The "Chicago three," with little regulatory experience if any, stood firm in their advocacy of free market forces in all transactions governing the insurance purchasing relationship between buyer and broker.
ESCHEWING CONTINGENTS OUTRIGHT
Of all the chiefs representing the major brokerages at RIMS, Cherkasky has been the most adamant about eschewing the contingent commission structure, an extra revenue stream generated to the broker by the insurance carrier.
"At Marsh, what we're going to do, No. 1, we're not going to take contingencies anywhere in the world," he said. "I'll tell you my personal opinion. I don't believe that contingencies are appropriate."
Even if many people believe they can get away with it, he said, "I don't think they are right."
The changes at Marsh, he also said, will come about because the firm will no longer be driven by transaction volume, but by a profit and loss mentality.
The company, he said, will not hesitate to drop "thousands, if not tens of thousands of clients," and lay off the commensurate number of employees.
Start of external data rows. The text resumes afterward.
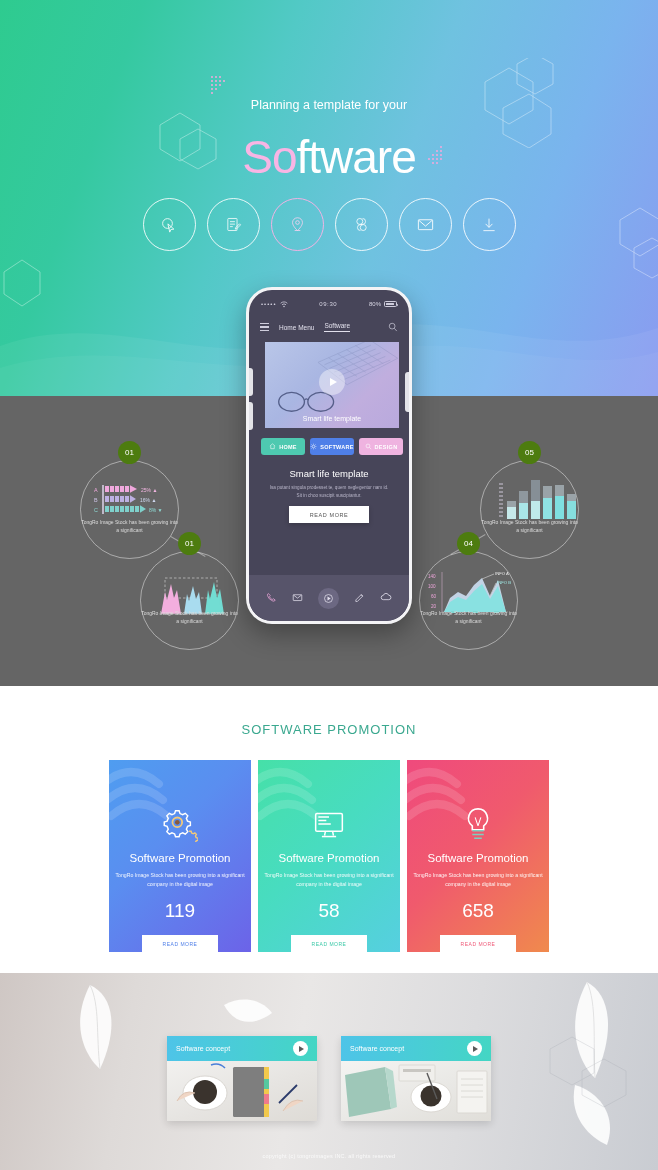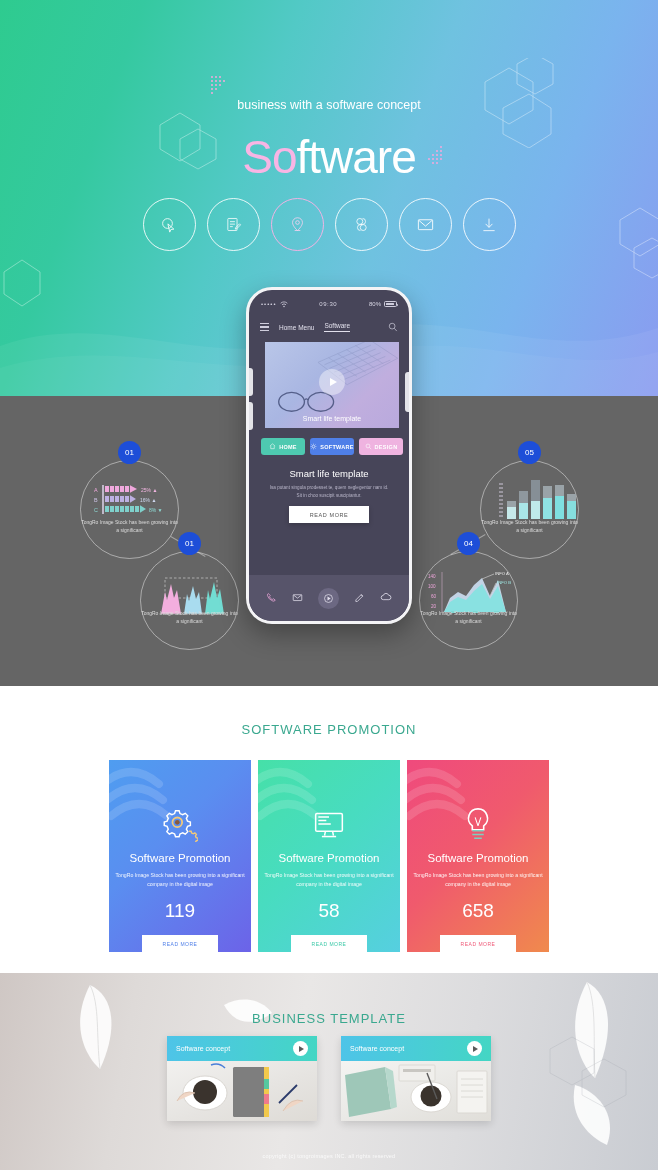"Planning a template for your" div { html: none -> <div>Planning a template for your</div> }
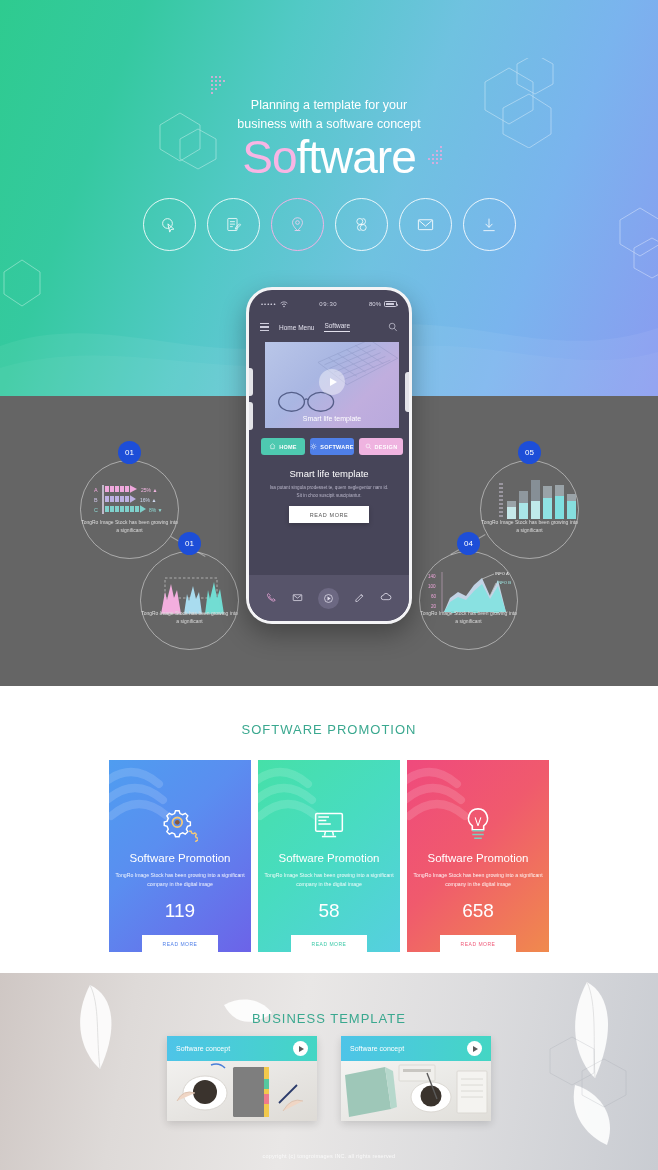"business with a software concept" div { html: <div>business with a software concept</div> -> none }
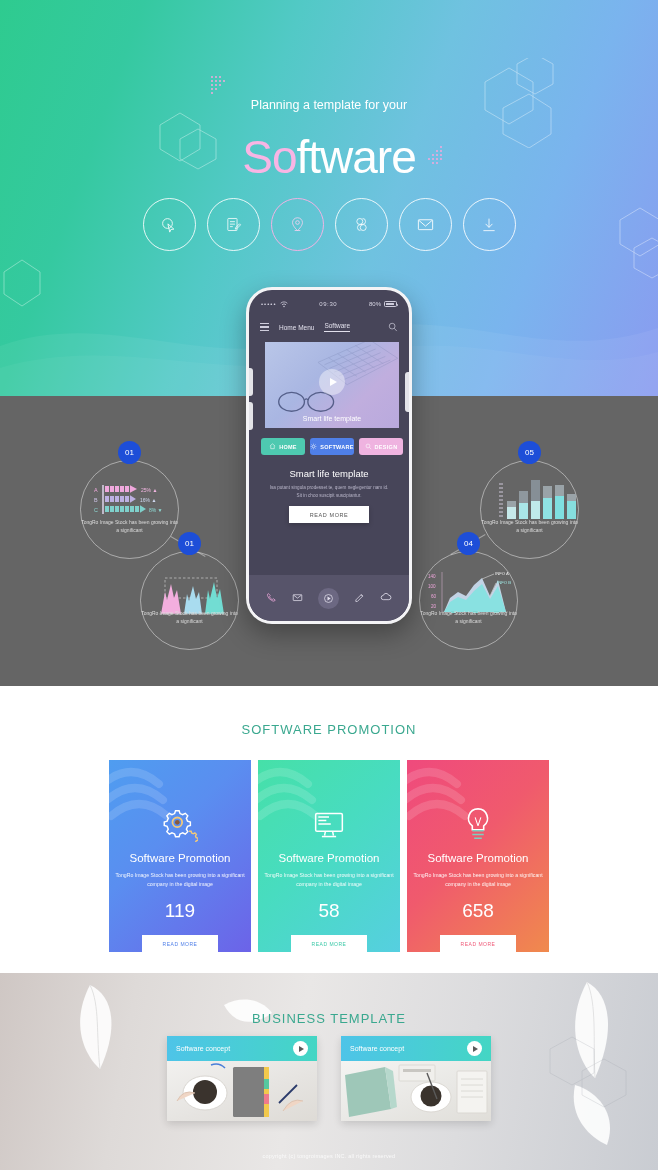"01" .badge { background: #1d4ed8 -> #4d7c0f }
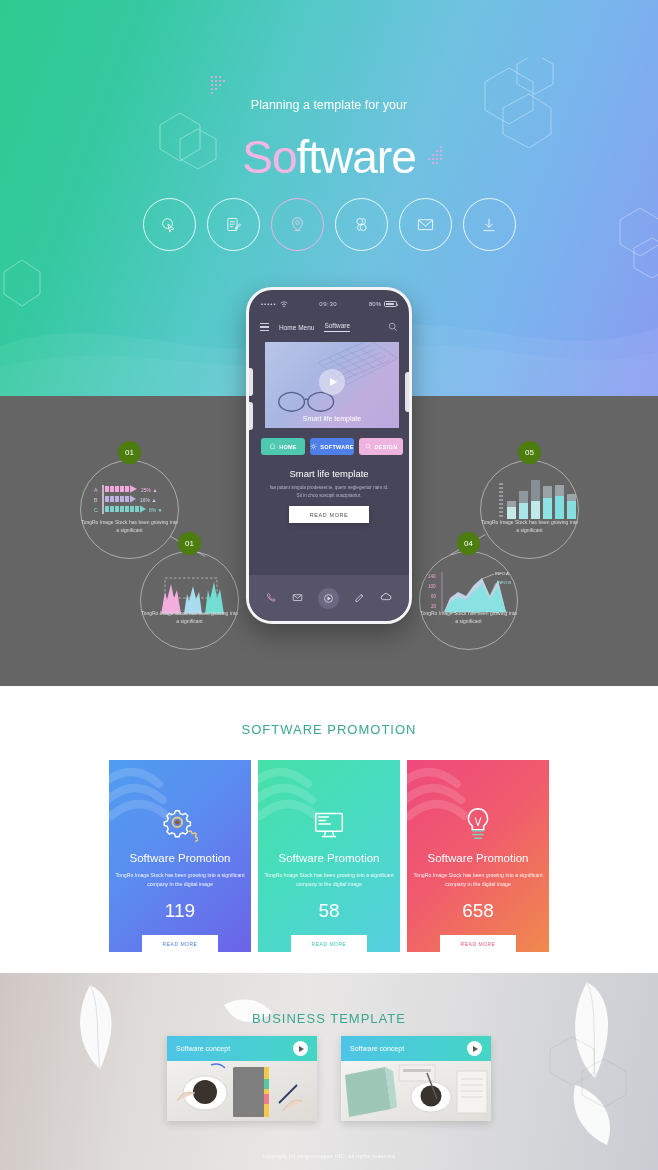"BUSINESS TEMPLATE" div.biz-title { html: <div> <div>BUSINESS TEMPLATE</div> </div> -> none }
Instead of the contingent commission structure, Cherkasky said Marsh would adopt a new standardized commission rate card from insurers to compensate brokers. Brokers are not free to charge what they want. "The simple fact is you can't have a market where someone pays you 10 percent and someone else pays you 8 percent," he said.
Seeking to restore investor and client confidence in his firm, Cherkasky wasted no time in taking the moral high ground and promising to bury his firm's old habits.
He also publicly admitted Marsh's mistakes. "We did some things we shouldn't have done," he said. "And we need to fix it in a way that gives back that trust. If we don't have trust, you're not going to believe our advice or appreciate our access."
Cherkasky, the former CEO of the security firm Kroll International, was one of New York Attorney General Eliot Spitzer's mentors.
He has never himself been an insurance broker, nor has he had to sell insurance policies to make a living. In an interview with Risk & Insurance[R] last December, he promised that Marsh would not follow a strategy of caveat emptor, or "let the buyer beware," when it came to servicing buyers.
Long a competitor of Marsh on the commercial battlefield to represent the interests of insurance policy buyers, London-based Willis Group, the No. 3 broker, found an ally in Marsh when it came to contingent commissions.
Willis CEO Joseph Plumeri, in his keynote address at RIMS, said the practice of paying contingent commissions to brokers should be banned.
"Contingent (commissions) should be abolished throughout the industry," he said. "Carriers shouldn't pay them and brokers shouldn't accept them."
The practice, he also said, leads to the commoditization of insurance. These conditions undermine the interests of commercial insurance buyers and risk managers.
"This approach also invites the perception of conflict that comes with contingent commissions that's inconsistent with client advocacy and therefore is unacceptable," he said.
"If contingents create the appearance of conflict with some brokers, they should create that appearance for every broker," he said. "I don't understand why insurance companies still do that with a lot of brokers."
Like Marsh, Willis also settled with regulators, by agreeing in April to set up a $50 million fund to reimburse clients.
But even as Cherkasky and Plumeri called for an end to contingent commissions, chiefs of other brokeage houses preferred to highlight their commitment to disclosing their income sources instead of talking about closing off a potential income stream.